Mesela seneler evvel bir kadının “sen hiç gece hayatında bir başka kadınla falan kocamı gördün mü?” diye beynimi yemişliğine de şahit oldum.
"Hayır görmedim" desem de, "yok yok bence beni aldatıyor ben hissediyorum" derdi.

Artık birgün dayanamadım ve “tut ki aldatıyorsa boşanacak mısın? aldatmayan adam olduğunu düşünmüyorum ben dedim.

'Sana hissettirdiği aksi bir durum mu var ki?' demiştim. O da bana, “yokkk asla boşanamam ben ayakta duramam 3 çocukla, işe gir çalış falan, hayata tutun filan zor işler yapamam ben” demişti.

Ben de ona; o halde bence fazla kurcalama! "Kocanı yemin ederim görmedim sensiz sokaklarda” (ki doğruydu gerçekten görmemiştim) diyerek konuyu kapatmıştım.

Sonra ne oldu dersiniz?
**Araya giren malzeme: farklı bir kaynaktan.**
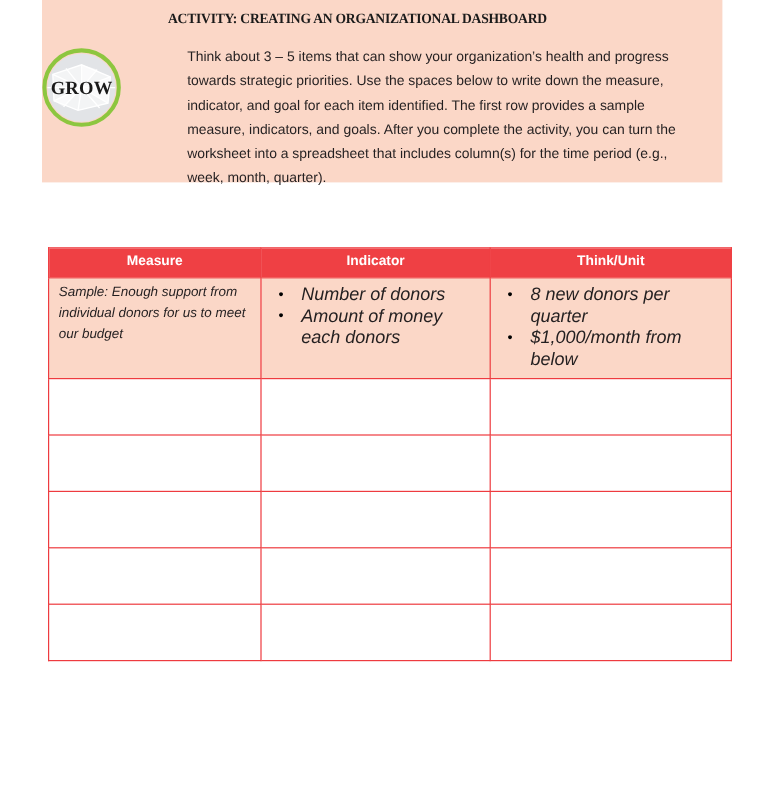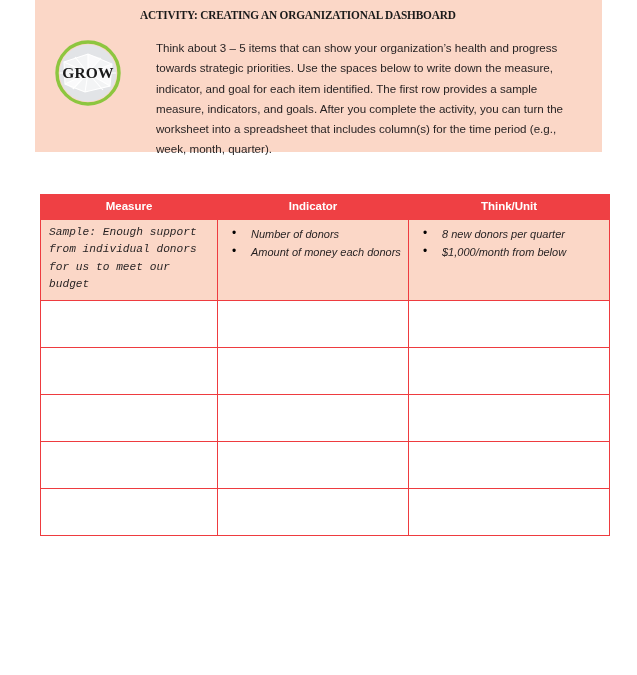--- a/index.html
+++ b/index.html
@@ -27,21 +27,21 @@
     box-sizing: border-box;
     display: flex;
     flex-direction: row;
     align-items: flex-start;
   }
 
   .badge-wrap {
     width: 105px;
     flex: 0 0 105px;
     display: flex;
-    justify-content: center;
+    justify-content: flex-start;
     padding-top: 40px;
     box-sizing: border-box;
   }
 
   .grow-badge {
     position: relative;
     width: 66px;
     height: 66px;
   }
   .grow-badge svg {
@@ -74,21 +74,21 @@
     line-height: 20.3px;
     color: #231f20;
     margin: 16px;
     max-width: 432px;
   }
 
   
   .worksheet-table {
     position: absolute;
     left: 40px;
-    top: 194px;
+    top: 206px;
     width: 569px;
     border-collapse: collapse;
     table-layout: fixed;
     padding-left: 46px;
   }
 
   .worksheet-table col.c1 { width: 177px; }
   .worksheet-table col.c2 { width: 191px; }
   .worksheet-table col.c3 { width: 201px; }
 
@@ -111,38 +111,38 @@
     height: 46px;
     padding: 0;
   }
 
   .worksheet-table tr.sample-row td {
     background: #FBD7C7;
     height: 58px;
   }
 
   .sample-text {
-    font-family: Liberation Mono, monospace;
+    font-family: Liberation Sans, sans-serif;
     font-style: italic;
     font-size: 11.2px;
     line-height: 17.5px;
     color: #231f20;
     padding: 4px 8px 6px 8px;
     margin: 0;
   }
 
   ul.sample-list {
     list-style: none;
     margin: 0;
     padding: 5px 6px 6px 10px;
   }
   ul.sample-list li {
     font-family: "Liberation Sans", sans-serif;
     font-style: italic;
-    font-size: 11px;
+    font-size: 15px;
     line-height: 18px;
     color: #231f20;
     position: relative;
     padding-left: 23px;
   }
   ul.sample-list li::before {
     content: "\2022";
     position: absolute;
     left: 4px;
     top: -1px;

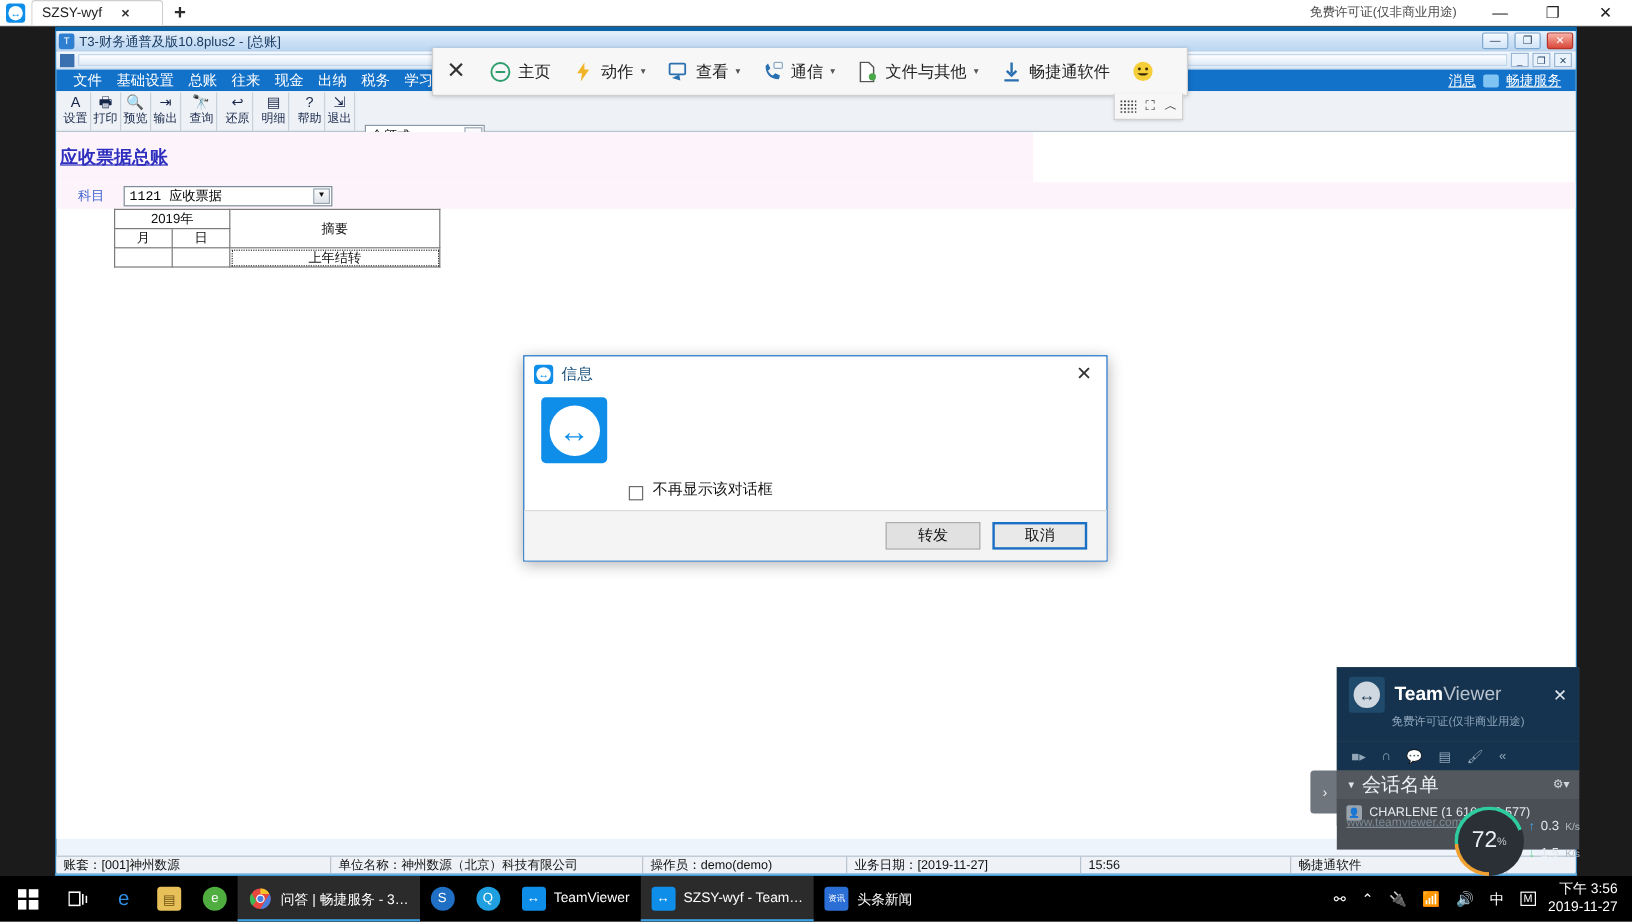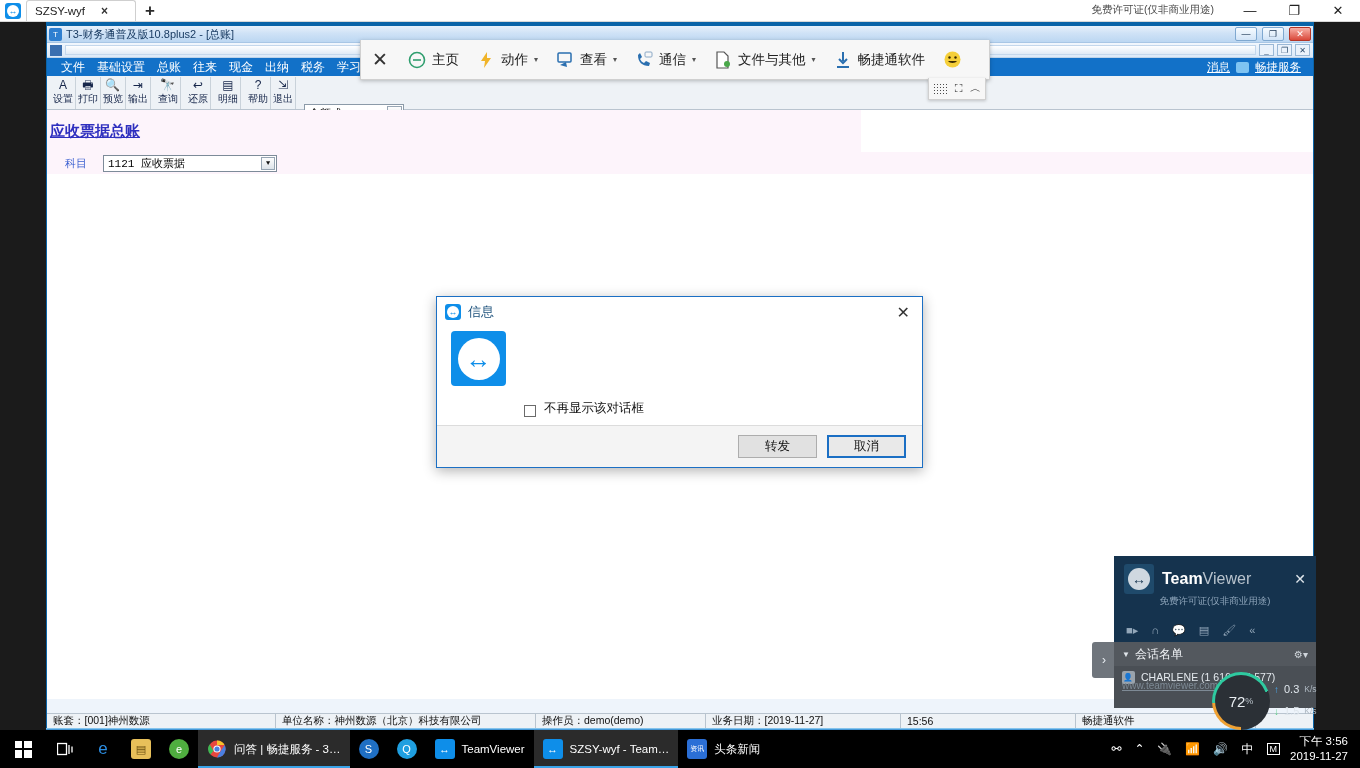--- a/index.html
+++ b/index.html
@@ -292,21 +292,21 @@
   #tvp-close{color:#dfe6ec;font-size:14px;}
   #tvp-lic{font-size:9.5px;color:#8fa6bb;text-align:center;margin-top:1px;}
   #tvp-icons{
     height:24px;display:flex;align-items:center;gap:13px;padding-left:12px;background:#15334e;
     color:#93a7b9;font-size:11px;
   }
   #tvp-sess{
     height:24px;background:#53585e;display:flex;align-items:center;padding:0 8px;gap:5px;
   }
   #tvp-sess .tri{font-size:8px;color:#dfe4e9;}
-  #tvp-sess .t{font-size:12px;color:#f0f3f6;}
+  #tvp-sess .t{font-size:16px;color:#f0f3f6;}
   #tvp-sess .sp{flex:1;}
   #tvp-sess .gear{font-size:10px;color:#cfd5db;}
   #tvp-row{
     height:22px;display:flex;align-items:center;padding:0 8px;gap:6px;background:#4a4f55;
   }
   #tvp-row .av{width:13px;height:13px;background:#9aa3ac;border-radius:2px;
      display:flex;align-items:center;justify-content:center;font-size:8px;color:#3a3f45;}
   #tvp-row .nm{font-size:10.5px;color:#e4e9ee;white-space:nowrap;}
   #tvp-url{
     position:absolute;left:8px;top:124px;font-size:10px;color:#7e8a95;text-decoration:underline;
@@ -320,21 +320,21 @@
 
   
   #gauge{
     position:absolute;left:1212px;top:650px;width:58px;height:58px;border-radius:50%;
     background:#2b3036;z-index:45;display:flex;align-items:center;justify-content:center;
     border:3px solid transparent;
     background-image:linear-gradient(#2b3036,#2b3036),
       conic-gradient(from 180deg,#f0a132 0deg 85deg,#2ecaa0 85deg 250deg,#2b3036 250deg 360deg);
     background-origin:border-box;background-clip:content-box,border-box;
   }
-  #gauge .val{font-size:15px;color:#e9eef2;}
+  #gauge .val{font-size:19px;color:#e9eef2;}
   #gauge .pct{font-size:9px;color:#bcc5cd;}
   #speeds{
     position:absolute;left:1274px;top:656px;width:80px;z-index:45;color:#dfe6ec;
   }
   #speeds .s{display:flex;align-items:center;gap:5px;font-size:11px;height:22px;}
   #speeds .up{color:#4aa8ef;font-size:10px;}
   #speeds .dn{color:#5fd08a;font-size:10px;}
   #speeds .u{font-size:8.5px;color:#aeb8c1;}
 
   
@@ -476,20 +476,41 @@
       </div>
 
       <div id="acct-row">
         <span id="acct-label">科目</span>
         <div id="acct-select">
           <span>1121  应收票据</span>
           <span class="arrowbox">▼</span>
         </div>
       </div>
 
+      <div id="grid-wrap">
+        <table class="rpt">
+          <thead>
+            <tr>
+              <th class="yr" colspan="2">2019年</th>
+              <th class="zy" rowspan="2">摘要</th>
+            </tr>
+            <tr>
+              <th class="sub" style="width:48px">月</th>
+              <th class="sub" style="width:48px">日</th>
+            </tr>
+          </thead>
+          <tbody>
+            <tr>
+              <td class="c"></td>
+              <td class="c"></td>
+              <td class="c sel">上年结转</td>
+            </tr>
+          </tbody>
+        </table>
+      </div>
 
     </div>
 
     <div id="t3-status">
       <div class="cell" style="width:229px">账套：[001]神州数源</div>
       <div class="cell" style="width:260px">单位名称：神州数源（北京）科技有限公司</div>
       <div class="cell" style="width:170px">操作员：demo(demo)</div>
       <div class="cell" style="width:195px">业务日期：[2019-11-27]</div>
       <div class="cell" style="width:175px">15:56</div>
       <div class="cell" style="width:180px">畅捷通软件</div>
Meğer kadın senelerdir kocasını aldatıyormuş!
Yani bir de bizzat böyle modelleri de gördüm. Tabiki sonra doğal olarak boşandılar, şimdi bir yerde işe girmiş çalışıyormuş diye duydum.
Malesef huzurlu yuvası varken de kaşınanlar da olmuyor değil…

Aşk çok güzel birşey.. Kimi zaman atılan imza pranga gibi de gelebiliyor biz insanlara, ya da evliliğin, aşkın büyüsü bozuluyor beki de.

Kimi zaman da evliyken başka bir insana ilgi de duyulabiliyor.

Size yemin ediyorum ben bunu bir derece anlayabiliyorum. İnsanın başına ne geleceğini, hayatın bizlere neler yaşatacağını asla bilemeyiz..

Dediğim gibi anlayabiliyorum AMA nasıl anlarım?

Kadın veya erkek ola ki karşı cinsten birine ilgi duyduysa; bence bu bir ilişki haline döndüyse eğer, o zaman eşlerle yaşanmışlıklara saygı gösterilmeli. İşte o zaman “saygı” kısmı ağır basmalı zaten.

Açıkca, dürüstçe söylenebilmeli herşey. Yalan üzerine kurulan hiçbir ilişkiden asla bir hayır geleceğini düşünmedim, düşünmüyorum.

Sanırım en güzeli bekar olmak, özgür olmak zaten….

Sizlerle yeniden buluşmak çok güzel… Çok yakında başka konuları masaya yatırmak dileğiyle:) Bazen yazdıklarım birilerine dokunabilir, bazen acıtabilir.

Ama bilmelisiniz ki yazdığım ve yazacağım her köşe yazımda tamamen gerçek hayattan gözlemlediklerimi sizlere aktarıyor olacağım.